- **Data extract**
=== Begin Enclosure ===

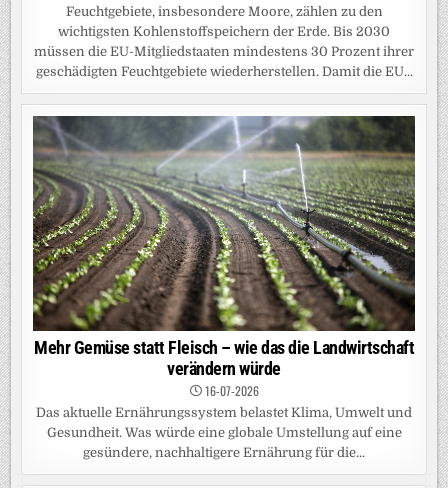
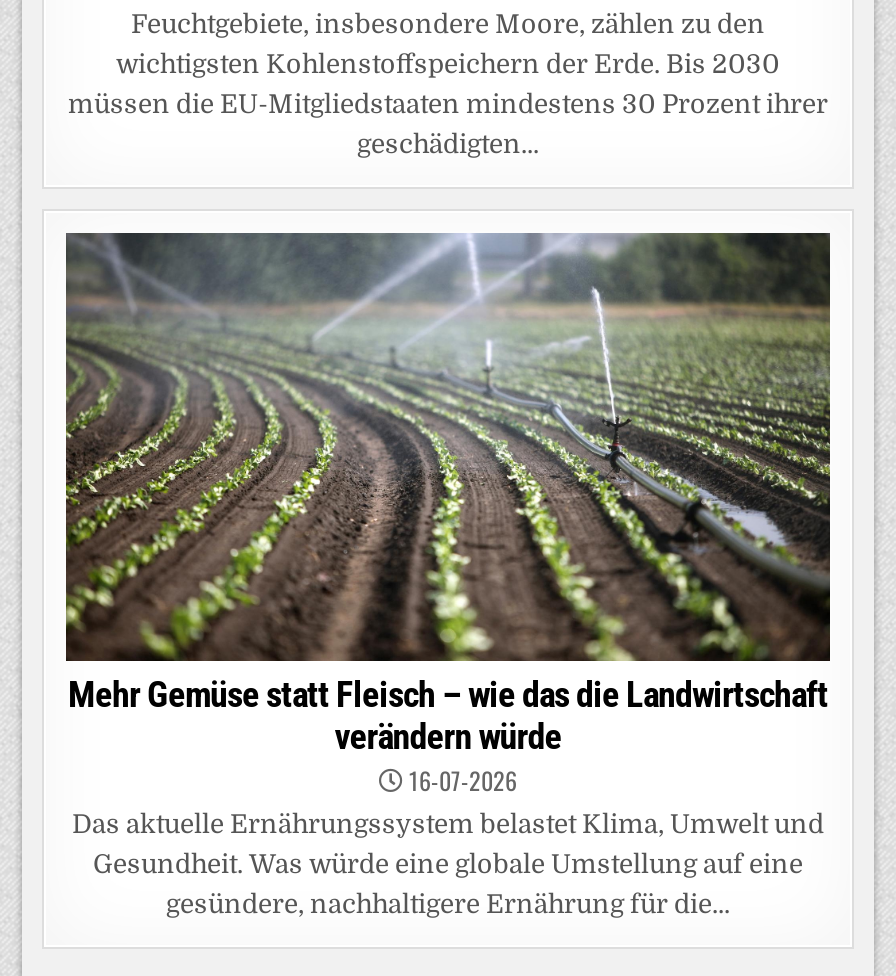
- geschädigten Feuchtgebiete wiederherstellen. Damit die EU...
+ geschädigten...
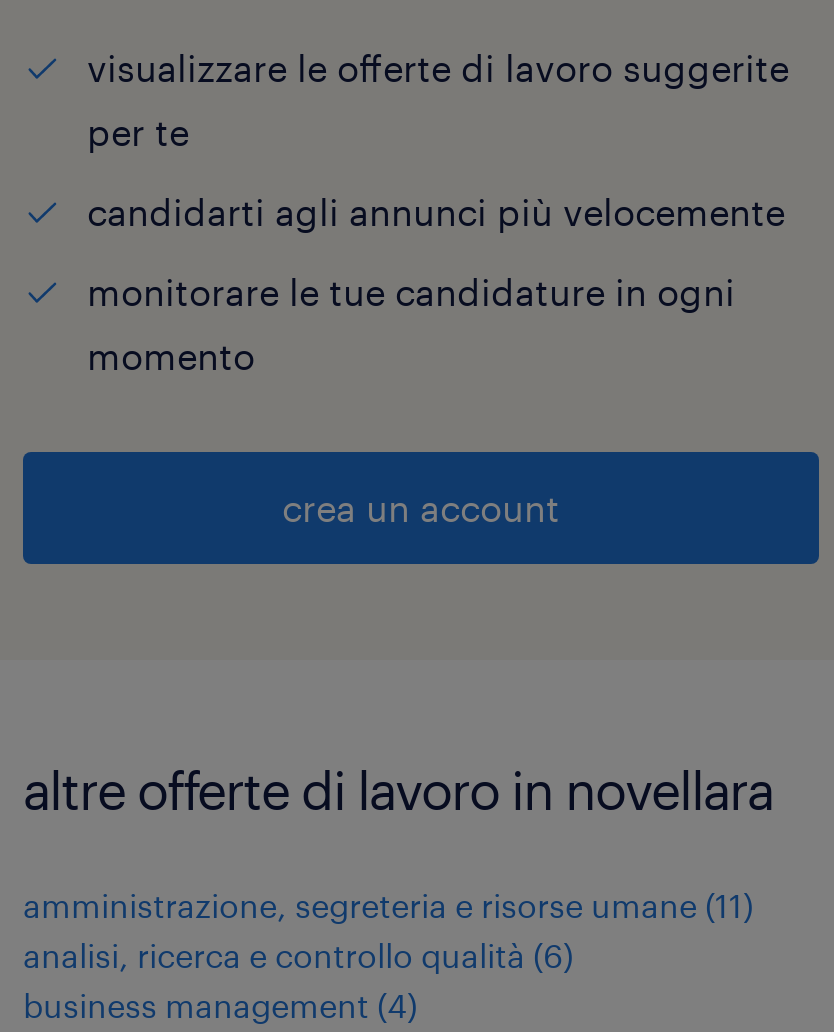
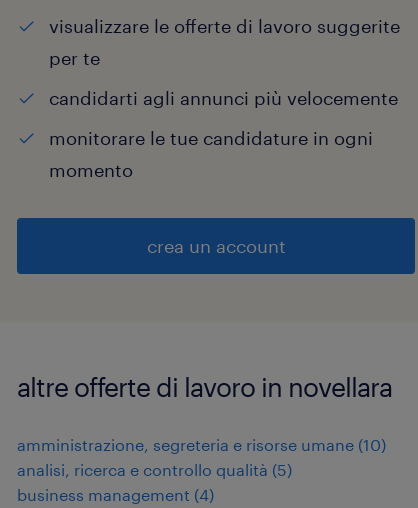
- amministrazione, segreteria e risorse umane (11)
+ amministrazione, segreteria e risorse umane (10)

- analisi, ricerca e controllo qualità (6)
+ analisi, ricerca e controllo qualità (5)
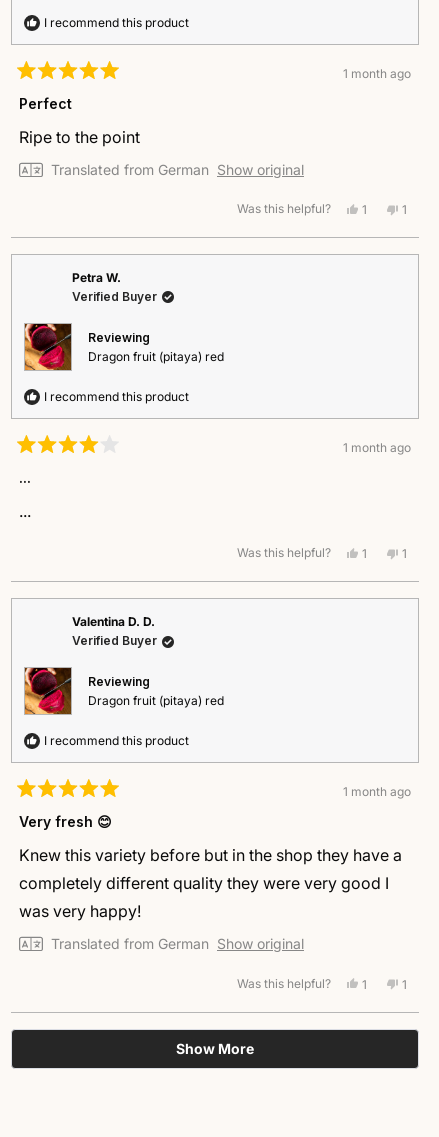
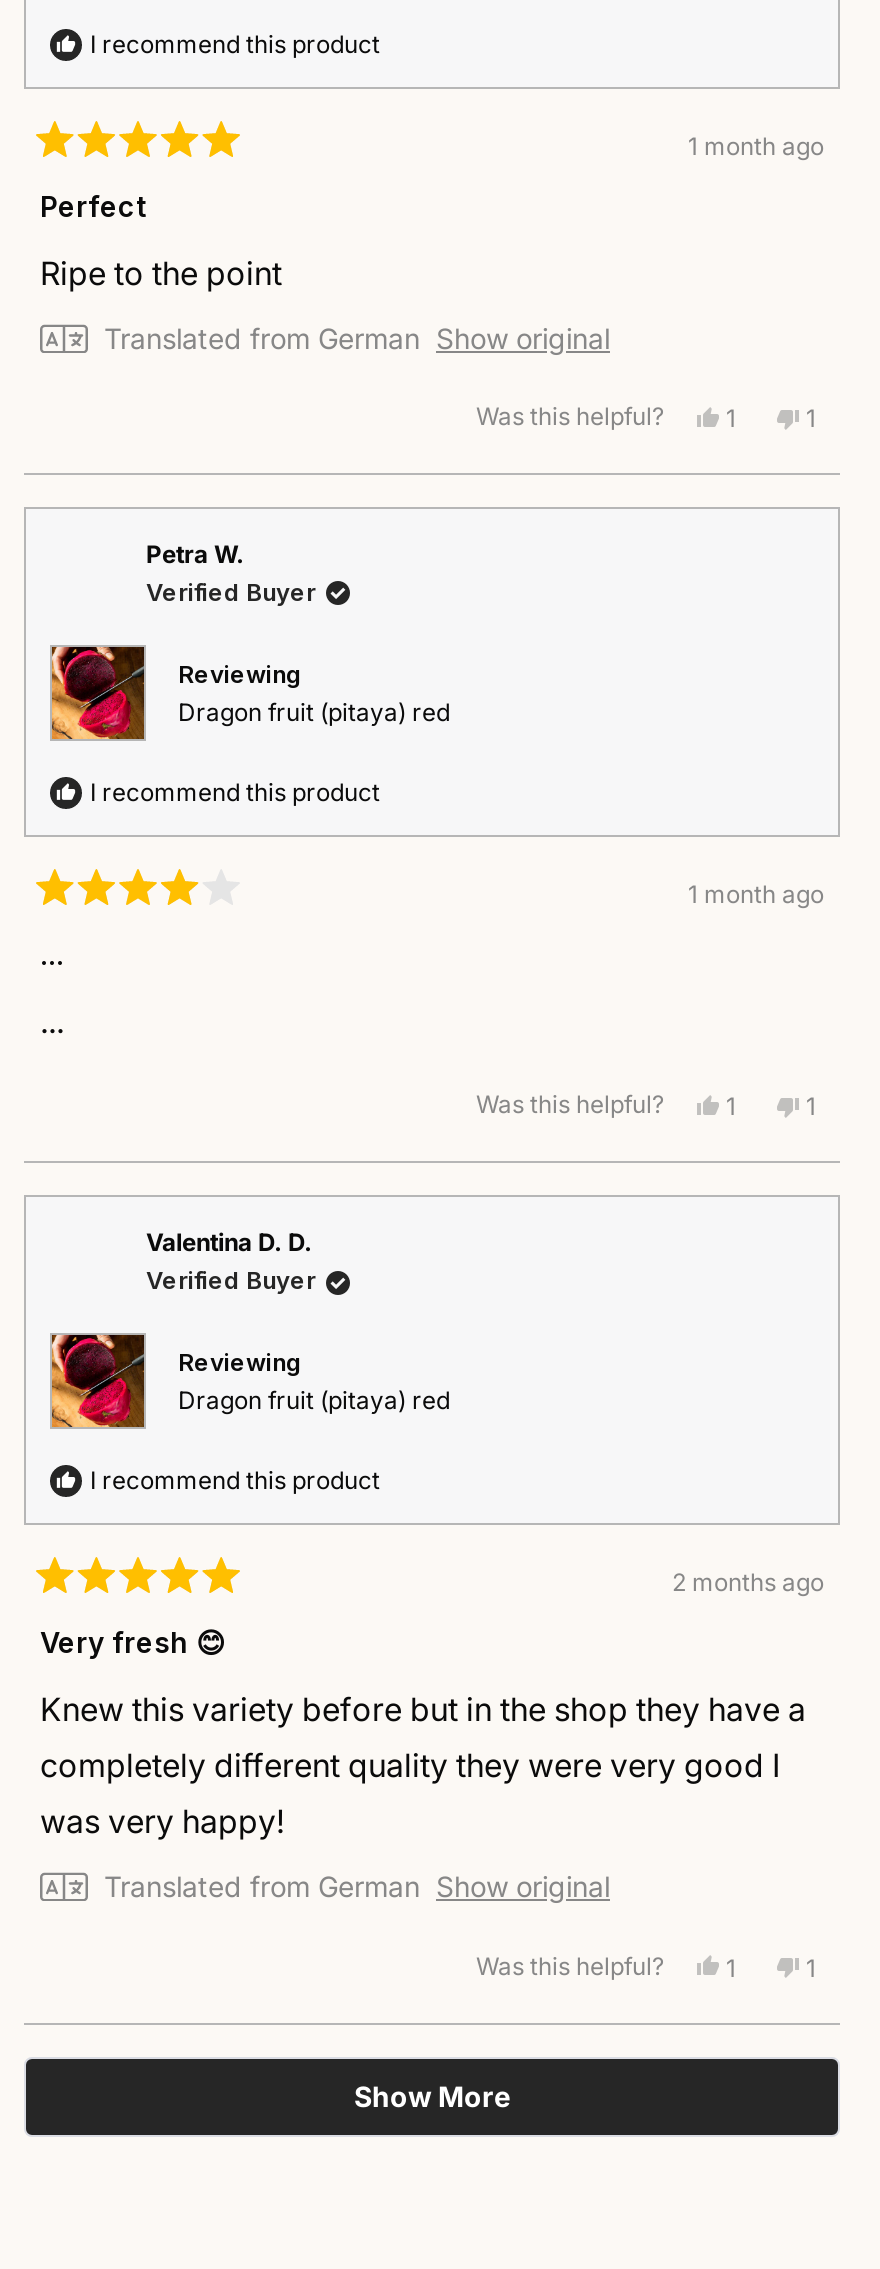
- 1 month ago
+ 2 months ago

=== End Enclosure ===
=== Begin Enclosure ===

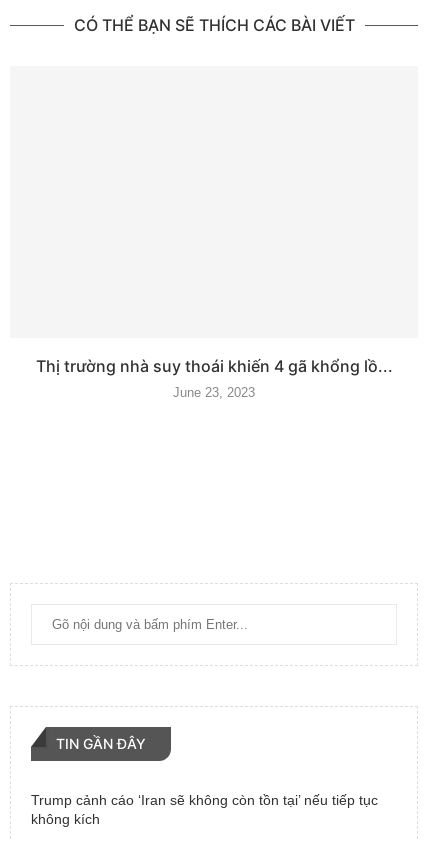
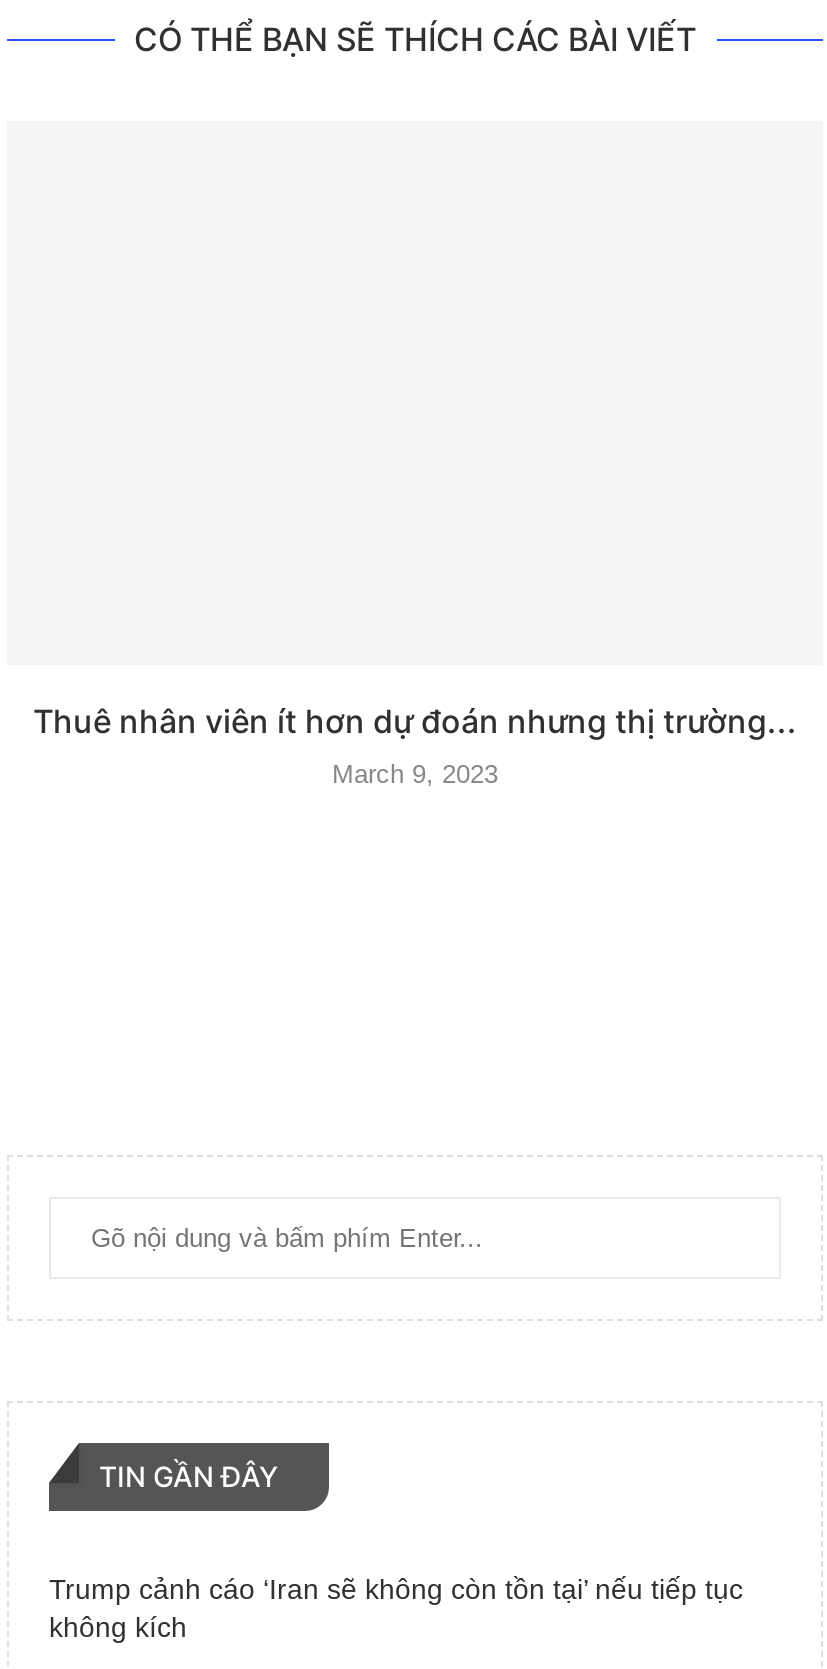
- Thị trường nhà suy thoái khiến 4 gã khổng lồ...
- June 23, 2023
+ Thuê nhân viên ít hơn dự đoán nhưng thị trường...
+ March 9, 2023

=== End Enclosure ===

- **Task instructions**
If a picture sits between the line containing "- analisi, ricerca e controllo qualità (6)" and the line containing "2 months ago", leave it out, and return the lines of that range above exactly, both ends included.

- **Completed exercise**
- analisi, ricerca e controllo qualità (6)
+ analisi, ricerca e controllo qualità (5)
- 1 month ago
+ 2 months ago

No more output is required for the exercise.